[Data in this exercise Boundary: Start]
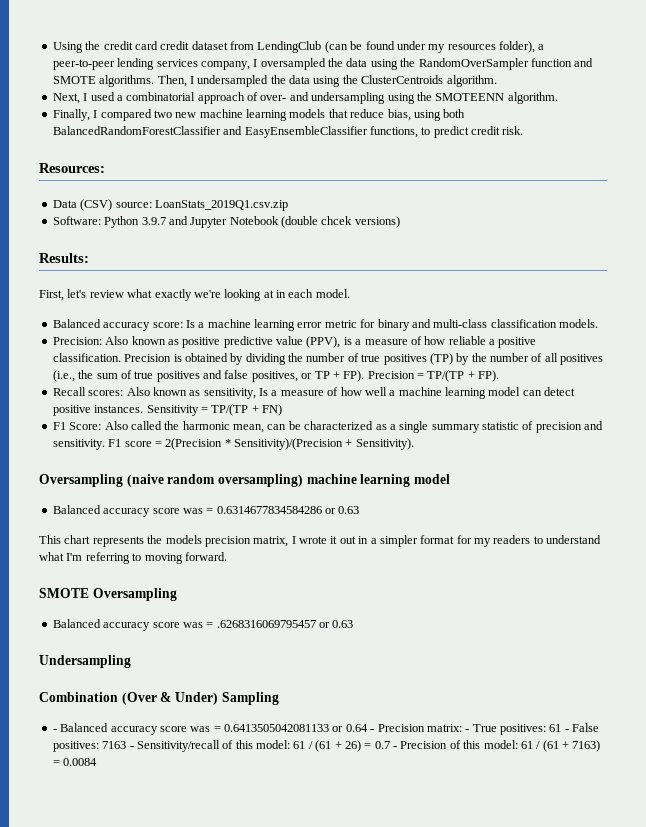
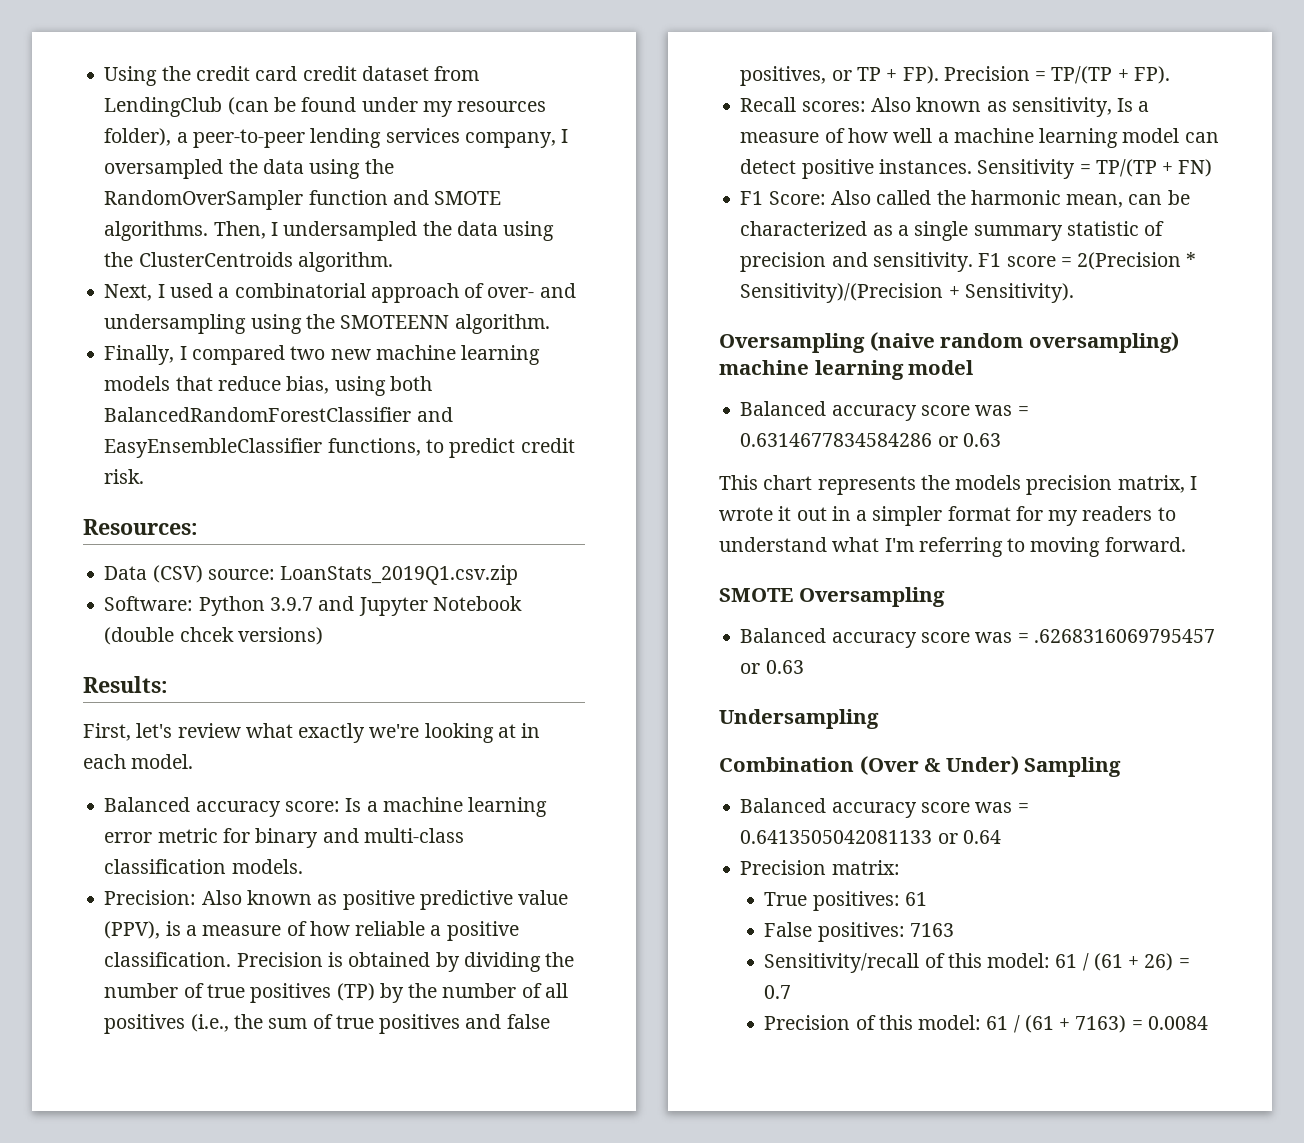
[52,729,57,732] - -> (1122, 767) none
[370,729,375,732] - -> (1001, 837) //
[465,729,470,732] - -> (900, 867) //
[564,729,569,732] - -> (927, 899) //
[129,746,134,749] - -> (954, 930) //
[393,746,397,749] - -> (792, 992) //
[Data in this exercise Boundary: End]
Take the data above and set it down exactly, images excluded.

[52,729,57,732] - -> (1122, 767) none
[370,729,375,732] - -> (1001, 837) //
[465,729,470,732] - -> (900, 867) //
[564,729,569,732] - -> (927, 899) //
[129,746,134,749] - -> (954, 930) //
[393,746,397,749] - -> (792, 992) //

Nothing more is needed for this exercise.